Evento debate como Corte Interamericana de Direitos Humanos orienta combate ao racismo
Compuseram a mesa a advogada Nina Barrouin; a mediadora Abab Nino e o advogado Rudá Oliveira
A Corte Interamericana de Direitos Humanos (CIDH), órgão judiciário da Organização dos Estados Americanos (OEA) responsável por interpretar a Convenção Americana e julgar violações cometidas pelos Estados-membros, foi o foco do evento “Análise Jurídica dos Crimes de Racismo no Brasil: um debate sobre as decisões da CIDH”.
Realizada nesta terça-feira, 25 de novembro, a atividade integrou o “Novembro Negro”, do Núcleo de Atenção e Promoção à Justiça Social (Napjus), reunindo especialistas para discutir como o sistema de Justiça brasileiro tem respondido aos crimes de racismo e de que forma as decisões da CIDH podem orientar práticas mais eficazes no enfrentamento ao racismo estrutural.

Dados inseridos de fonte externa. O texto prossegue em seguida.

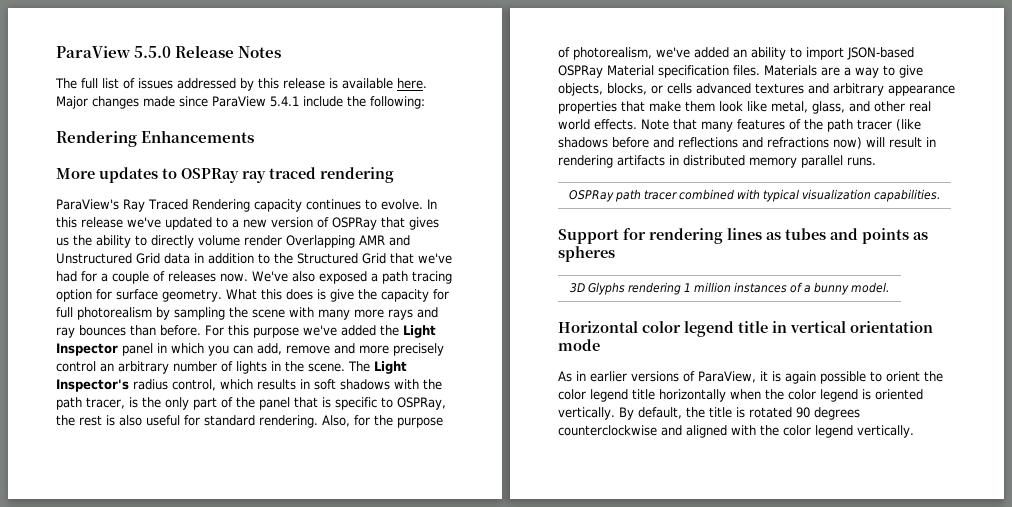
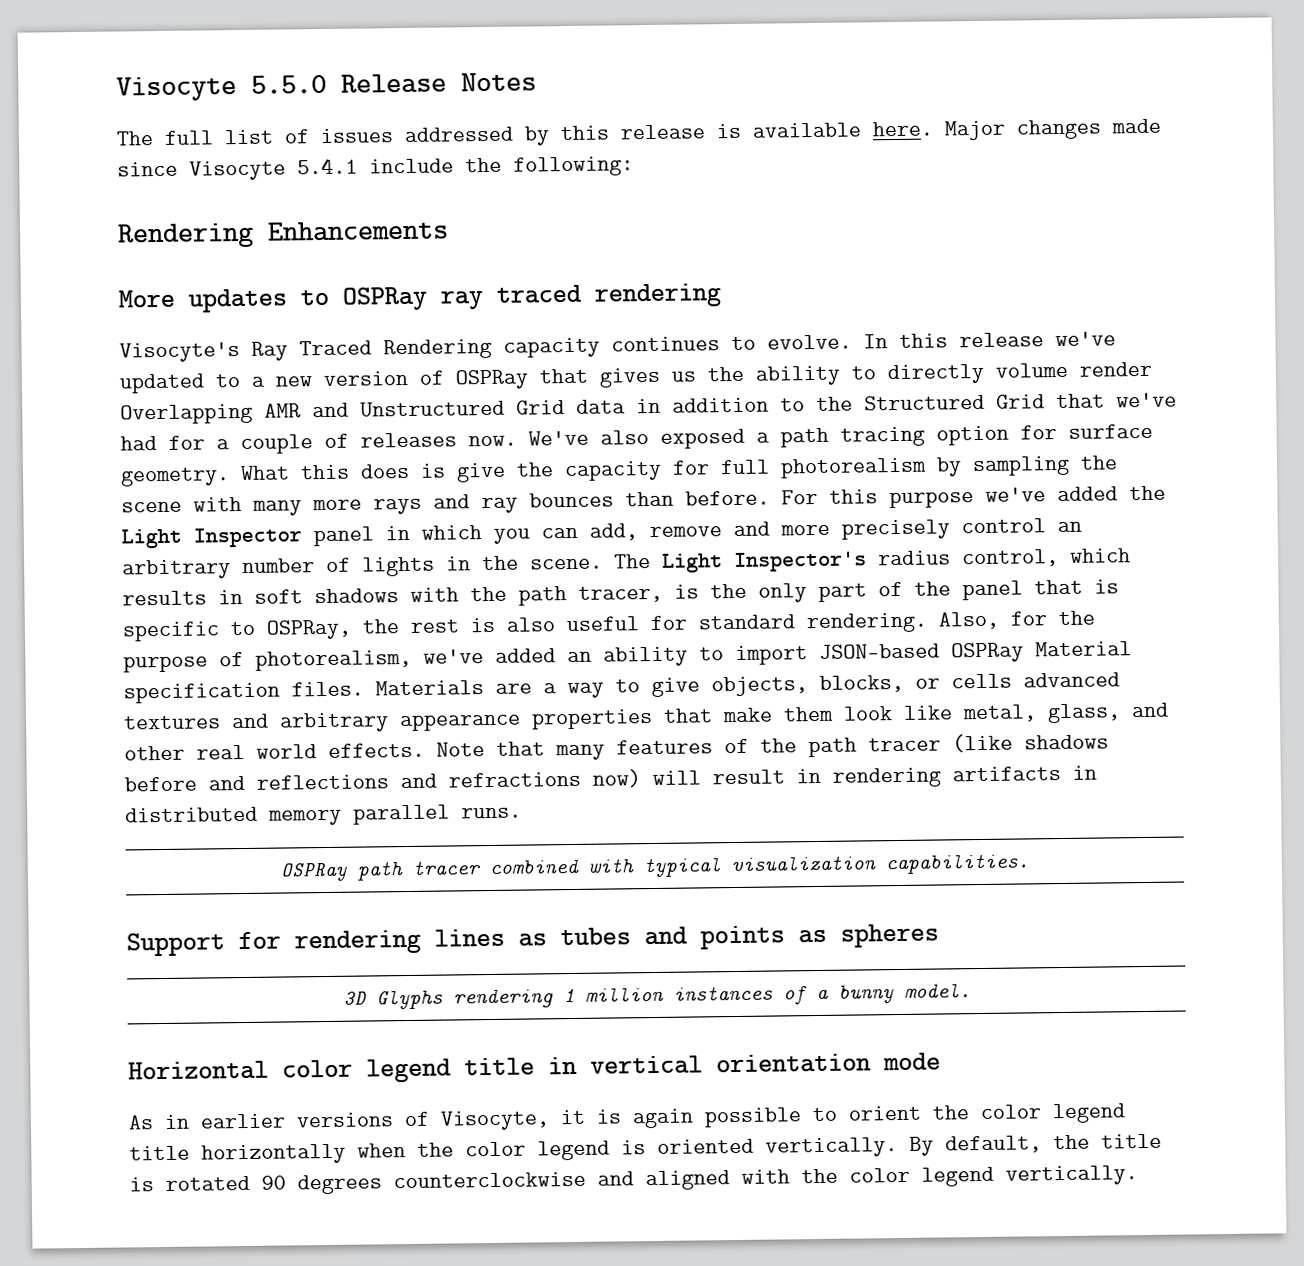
- ParaView 5.5.0 Release Notes
+ Visocyte 5.5.0 Release Notes
- Major changes made since ParaView 5.4.1 include the following:
+ Major changes made since Visocyte 5.4.1 include the following:
- ParaView's Ray Traced Rendering capacity continues to evolve.
+ Visocyte's Ray Traced Rendering capacity continues to evolve.
- As in earlier versions of ParaView, it is again possible to orient the color legend title horizontally when the color legend is oriented vertically.
+ As in earlier versions of Visocyte, it is again possible to orient the color legend title horizontally when the color legend is oriented vertically.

O encontro foi mediado pela advogada e assistente do Napjus, Abab Nino.
O Brasil já foi condenado pela Corte em casos como Vladimir Herzog, Favela Nova Brasília, Trabalhadores da Fazenda Brasil Verde e na tragédia da Fábrica de Fogos de Santo Antônio de Jesus, principal exemplo debatido no encontro. Em 1998, a explosão da fábrica clandestina baiana matou 64 trabalhadores, majoritariamente mulheres e crianças submetidas a condições perigosas e precárias.
Para aprofundar a discussão, o evento contou com a participação do advogado e mestre em Teoria do Estado e Direito Constitucional pela Pontifícia Universidade Católica (PUC-Rio) Rudá Oliveira. Ao analisar de forma mais detalhada o desenrolar jurídico do caso, ele destacou que o objetivo central do debate é refletir sobre mudanças no âmbito nacional a partir do estudo do sistema internacional de direitos humanos.
“É importante compreender que não estamos debatendo o governo do momento, mas, sim, o funcionamento do Estado brasileiro. Isso vai além das variações e contradições que cada gestão pode gerar. Nosso objetivo é promover uma transformação estrutural do Estado. Para isso, precisamos reconhecer o contexto de violações sistemáticas presentes em suas práticas e, a partir do acionamento do sistema internacional, buscar mudanças no âmbito nacional”, afirmou Rudá.
A CIDH concluiu que, no caso da fábrica de fogos, o Estado brasileiro falhou na fiscalização, permitiu a continuidade da atividade ilegal e não investigou adequadamente o desastre, violando direitos fundamentais. Outro caso discutido foi o de Simone André Diniz, que, em 1997, respondeu a um anúncio que exigia uma “moça branca” para trabalho doméstico. Apesar da discriminação evidente, as autoridades arquivaram a denúncia sem investigação. A Comissão Interamericana reconheceu que o Brasil foi omisso e tolerou institucionalmente a discriminação racial.
Ao discutir como o sistema internacional de direitos humanos pode fortalecer o enfrentamento ao racismo estrutural no Brasil, a advogada do Centro pela Justiça e o Direito Internacional (Cejil) Nina Barrouin ressaltou a necessidade de ampliar a compreensão sobre o papel do Estado e sobre as dinâmicas que sustentam desigualdades históricas. Nesse sentido, afirmou:
“É essencial compreender a violação do direito à igualdade como um processo ativo, em diálogo com a luta histórica do movimento negro por ações afirmativas e com a responsabilidade do Estado de enfrentar o racismo estrutural. A discriminação não pode ser vista apenas como algo pontual ou interpessoal; uma leitura ampliada fortalece outras agendas de luta. Essa perspectiva é decisiva para mobilizar esses argumentos em casos no sistema interamericano e para interpretar essas situações no contexto brasileiro”, completou Nina.